=== EXTRACTED MATERIAL ===

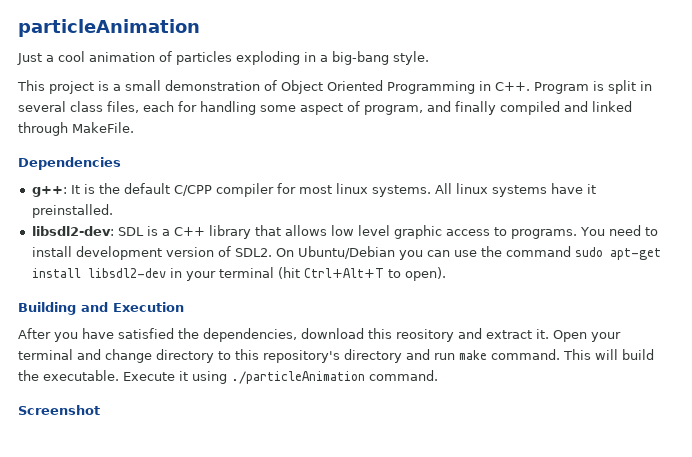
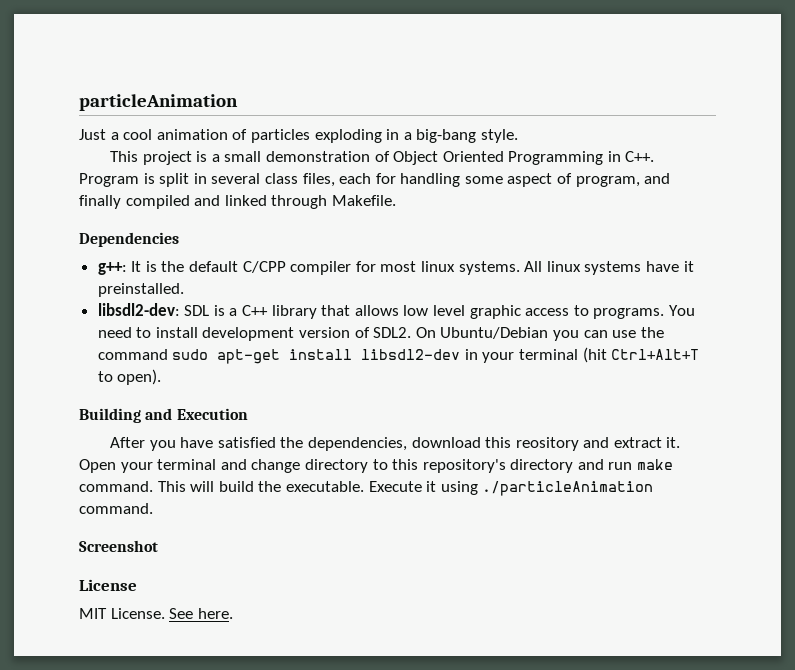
[72,122,134,133] MakeFile. -> [331,195,396,206] Makefile.
(100, 410) none -> [79,579,137,591] [79,608,233,619] // License // MIT License. See here.

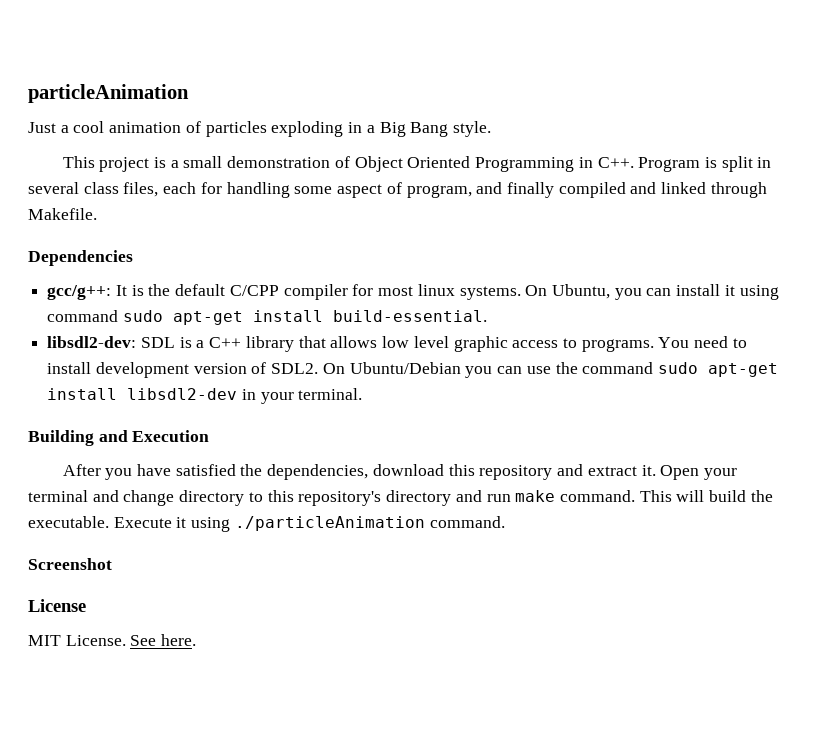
[416,129,477,143] big-bang -> [379,122,449,137] Big Bang
[97,262,127,275] g++: -> [47,285,112,300] gcc/g++:
[524,261,694,275] [97,283,184,297] All linux systems have it preinstalled. -> [525,284,779,300] [47,310,487,325] On Ubuntu, you can install it using command sudo apt-get install build-essential.
[519,347,700,363] [97,369,162,385] terminal (hit Ctrl+Alt+T to open). -> [298,388,363,400] terminal.
[515,437,579,451] reository -> [479,465,553,480] repository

===

In the entries above, copy the lines from the one that contains "[519,347,700,363] [97,369,162,385] terminal" through the last line, exactly as they appear.

* SOLUTION TO THIS TASK:
[519,347,700,363] [97,369,162,385] terminal (hit Ctrl+Alt+T to open). -> [298,388,363,400] terminal.
[515,437,579,451] reository -> [479,465,553,480] repository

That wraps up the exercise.